Dataset excerpts.
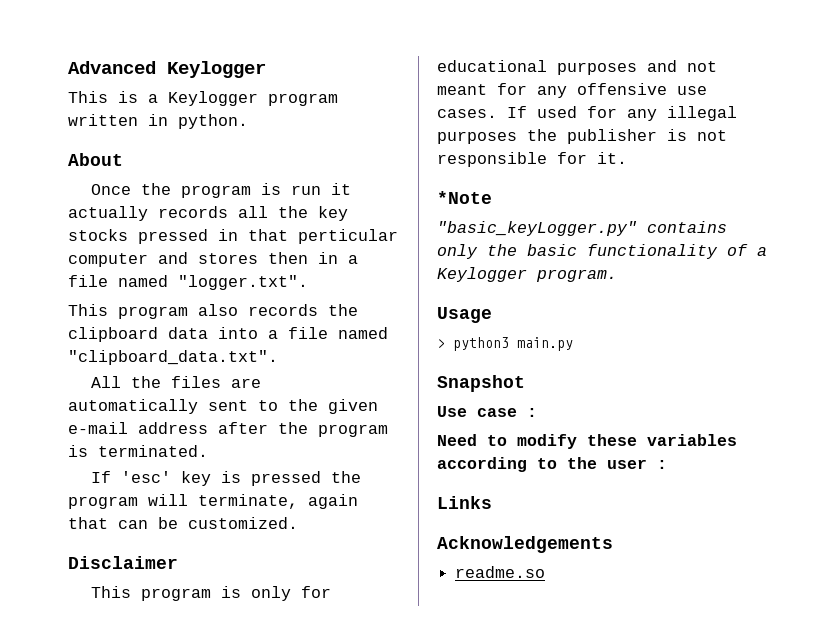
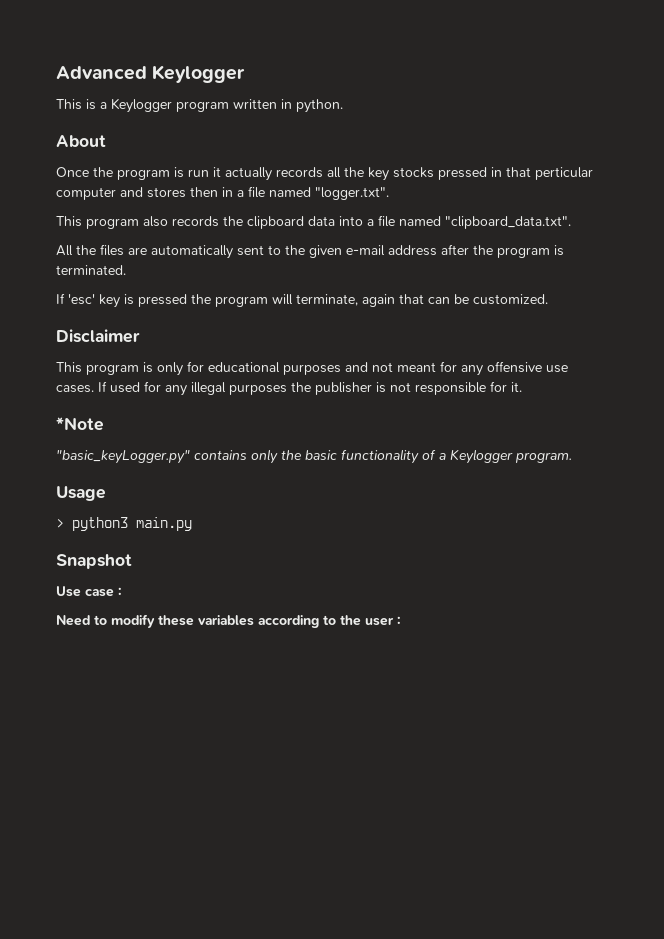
- Links
- Acknowledgements
- readme.so

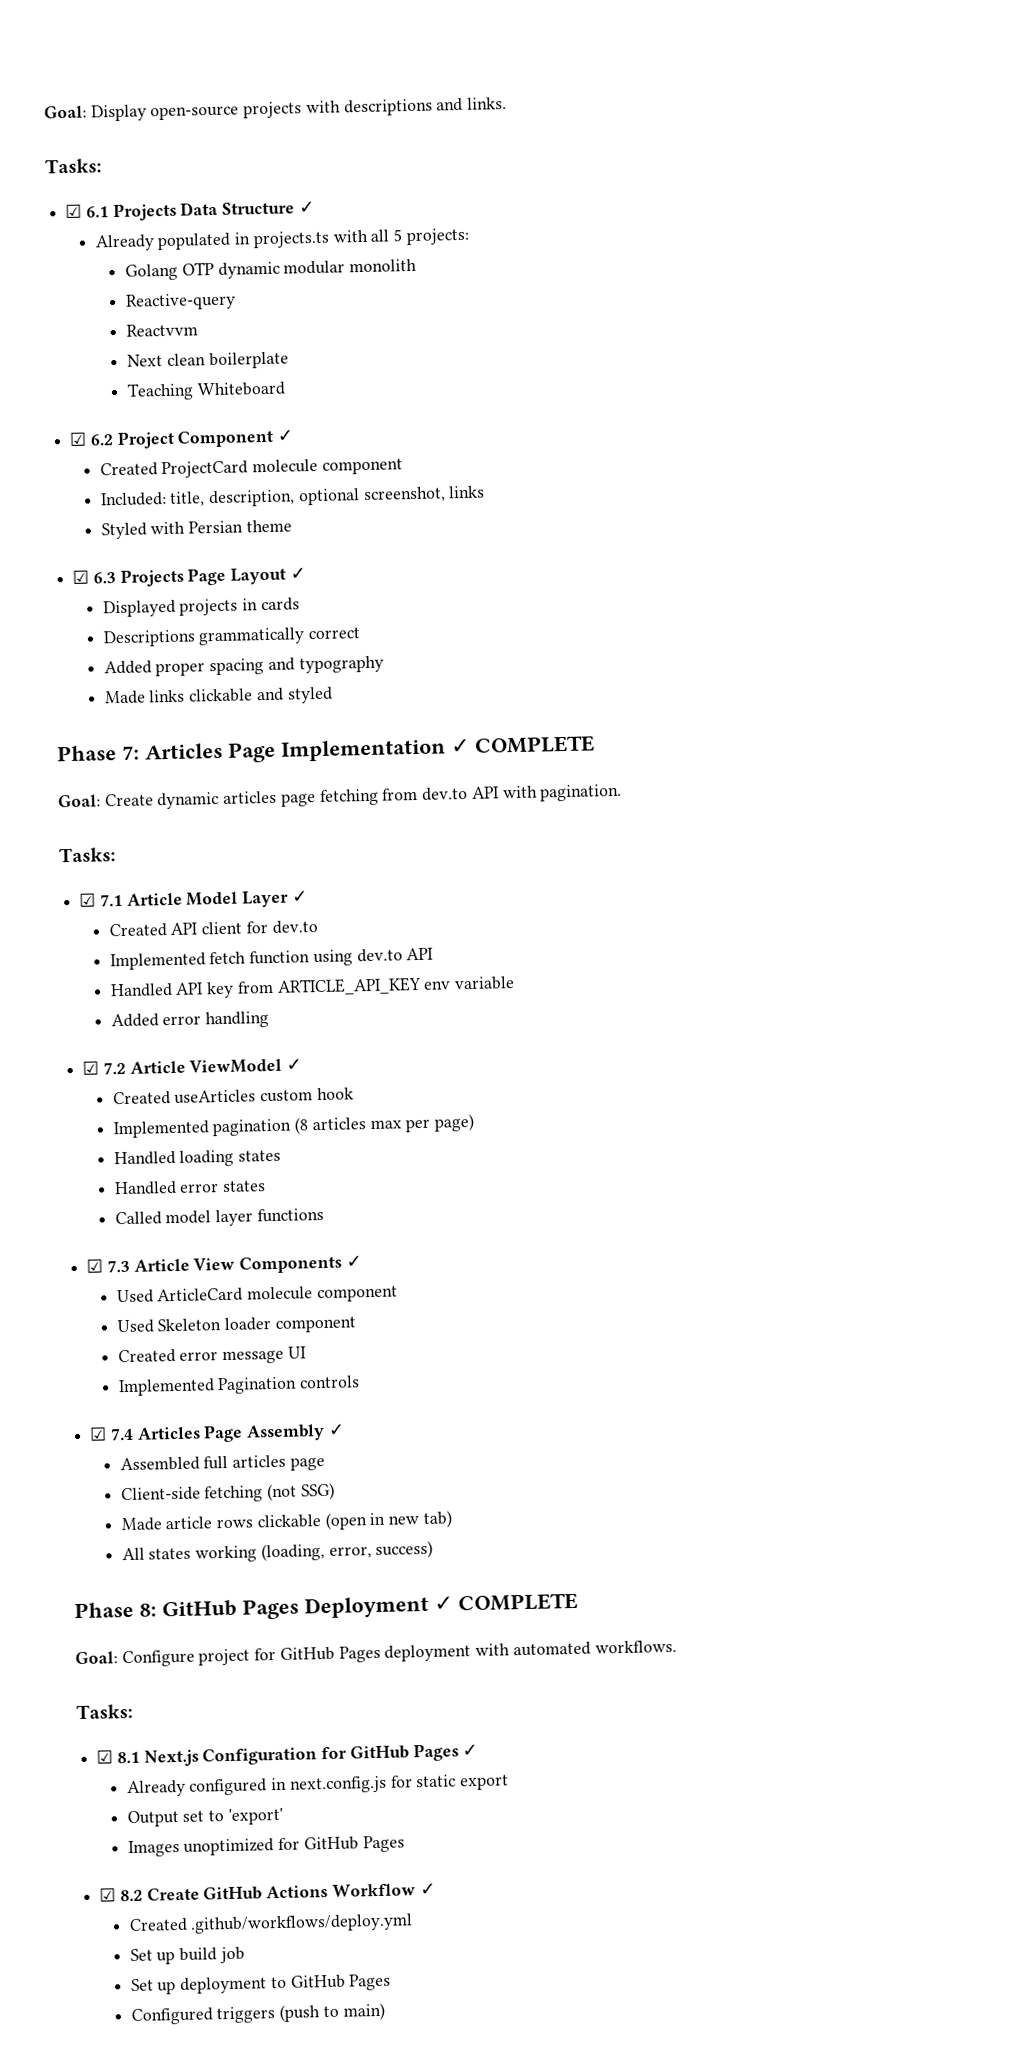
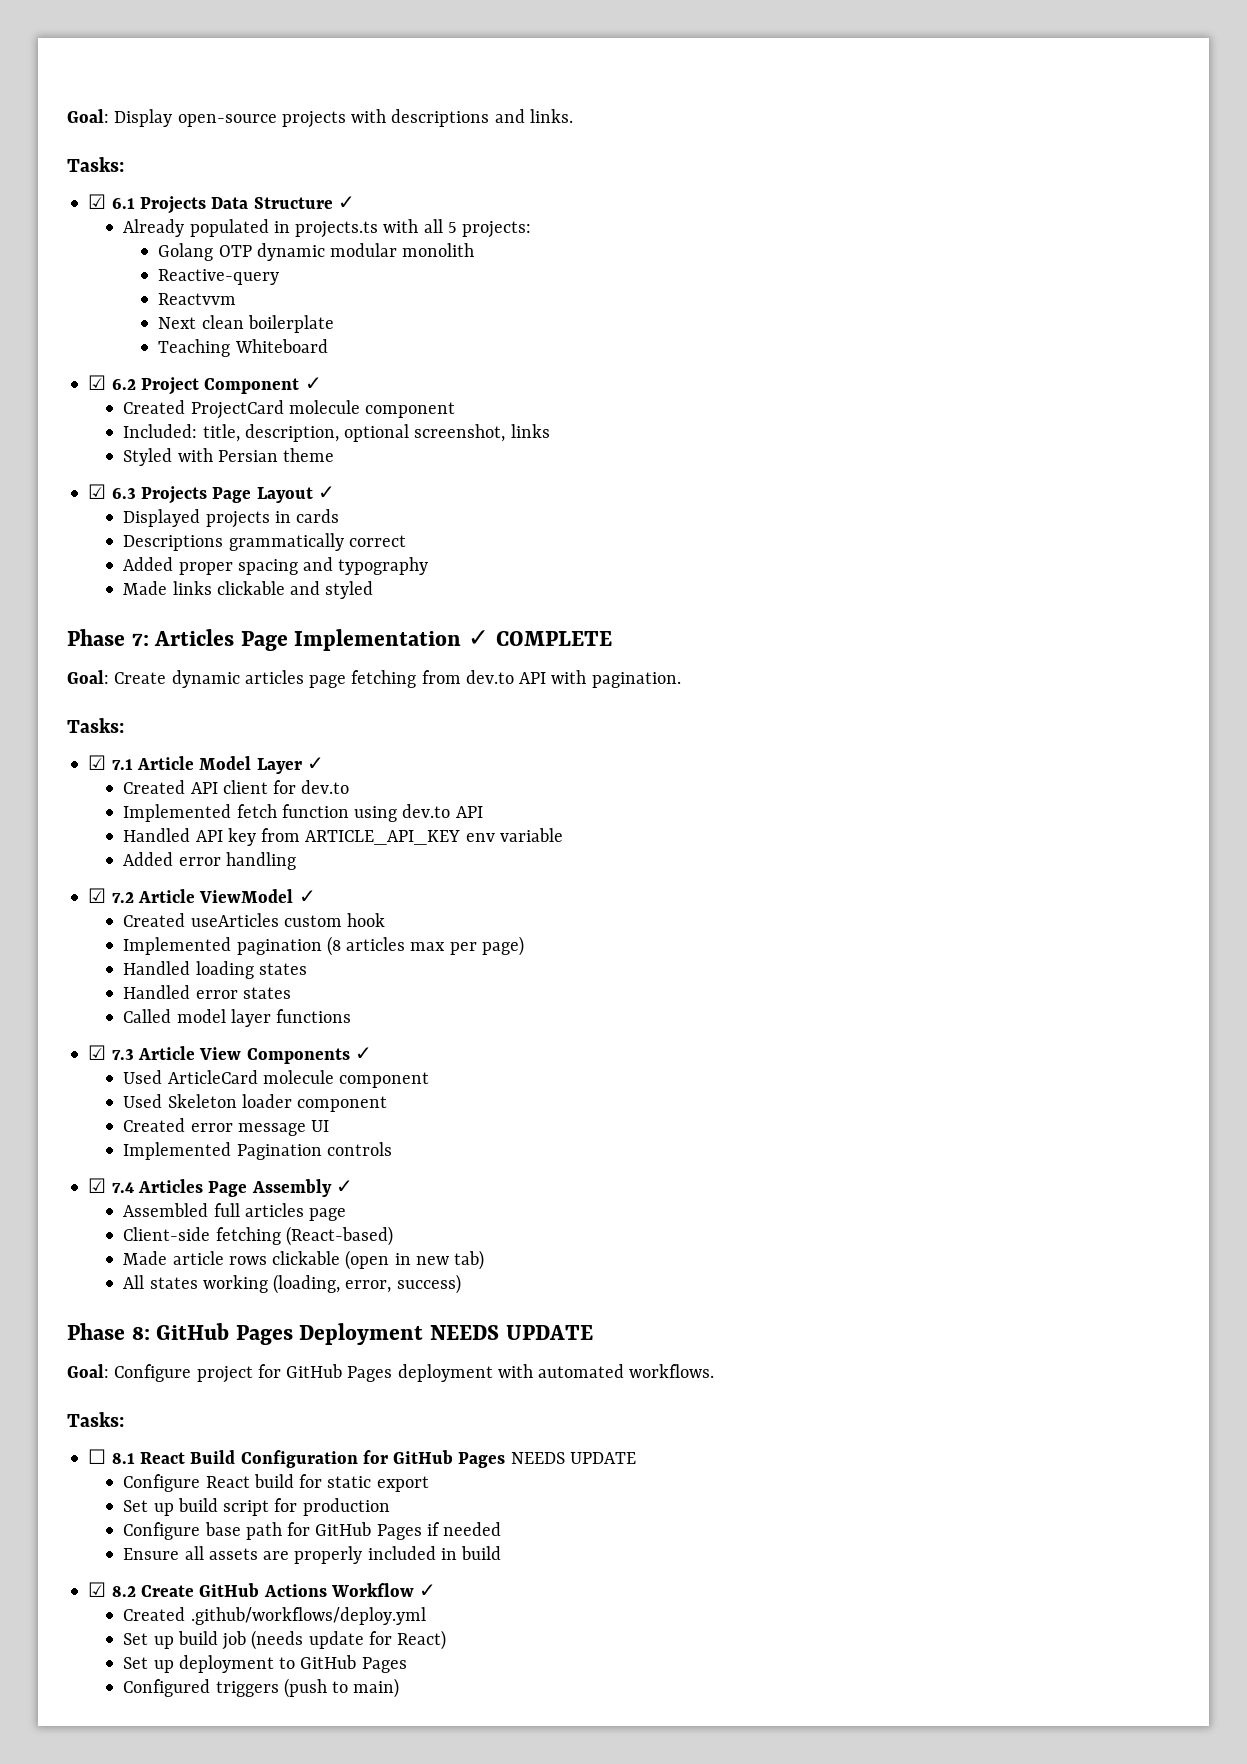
- Client-side fetching (not SSG)
+ Client-side fetching (React-based)
- Phase 8: GitHub Pages Deployment ✓ COMPLETE
+ Phase 8: GitHub Pages Deployment NEEDS UPDATE
- ☑ 8.1 Next.js Configuration for GitHub Pages ✓
- Already configured in next.config.js for static export
- Output set to 'export'
- Images unoptimized for GitHub Pages
+ ☐ 8.1 React Build Configuration for GitHub Pages NEEDS UPDATE
+ Configure React build for static export
+ Set up build script for production
+ Configure base path for GitHub Pages if needed
+ Ensure all assets are properly included in build
- Set up build job
+ Set up build job (needs update for React)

PROBLEM TO WORK ON. Read the entries and show each line that mentions "static".

ANSWER FOR THE TASK.
- Already configured in next.config.js for static export
+ Configure React build for static export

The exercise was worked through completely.